Search the material below for the word "tiếp". Copy every line where it is found.

• _RECORDS SUPPLIED_:
***

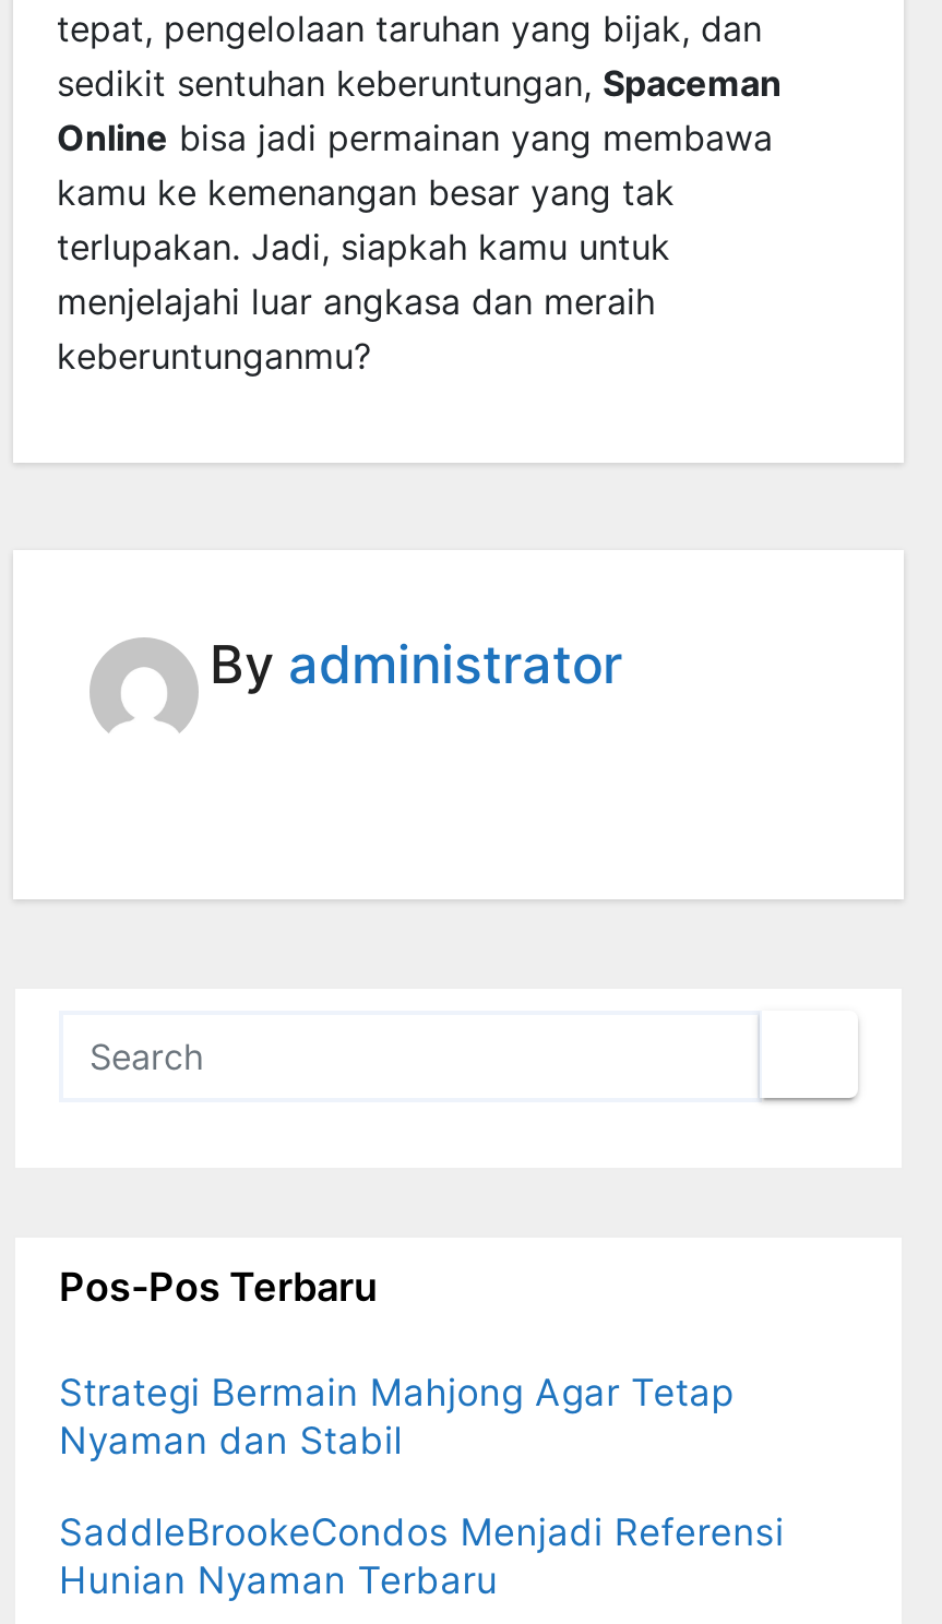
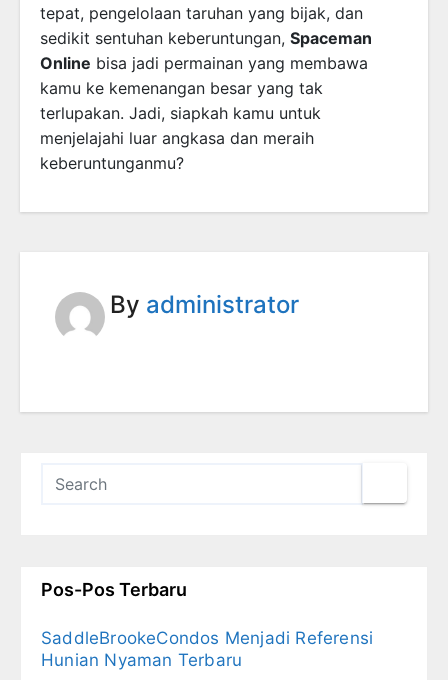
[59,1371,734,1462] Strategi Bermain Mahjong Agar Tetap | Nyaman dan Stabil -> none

***

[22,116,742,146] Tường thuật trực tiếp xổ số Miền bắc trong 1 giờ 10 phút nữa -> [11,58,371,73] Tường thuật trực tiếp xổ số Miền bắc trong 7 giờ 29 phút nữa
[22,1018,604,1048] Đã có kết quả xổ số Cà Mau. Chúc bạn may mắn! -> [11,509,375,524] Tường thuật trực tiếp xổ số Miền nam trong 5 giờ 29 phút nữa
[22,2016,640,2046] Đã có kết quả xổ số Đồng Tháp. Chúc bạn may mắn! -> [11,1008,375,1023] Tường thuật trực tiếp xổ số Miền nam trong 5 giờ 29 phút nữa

***

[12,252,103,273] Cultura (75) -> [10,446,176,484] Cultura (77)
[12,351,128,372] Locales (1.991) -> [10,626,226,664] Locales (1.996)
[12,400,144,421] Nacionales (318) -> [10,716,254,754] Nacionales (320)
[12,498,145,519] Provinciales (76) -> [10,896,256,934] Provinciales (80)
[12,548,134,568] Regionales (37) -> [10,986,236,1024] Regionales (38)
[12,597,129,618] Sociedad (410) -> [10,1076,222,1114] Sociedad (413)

***

• _YOUR RESPONSE_:
[22,116,742,146] Tường thuật trực tiếp xổ số Miền bắc trong 1 giờ 10 phút nữa -> [11,58,371,73] Tường thuật trực tiếp xổ số Miền bắc trong 7 giờ 29 phút nữa
[22,1018,604,1048] Đã có kết quả xổ số Cà Mau. Chúc bạn may mắn! -> [11,509,375,524] Tường thuật trực tiếp xổ số Miền nam trong 5 giờ 29 phút nữa
[22,2016,640,2046] Đã có kết quả xổ số Đồng Tháp. Chúc bạn may mắn! -> [11,1008,375,1023] Tường thuật trực tiếp xổ số Miền nam trong 5 giờ 29 phút nữa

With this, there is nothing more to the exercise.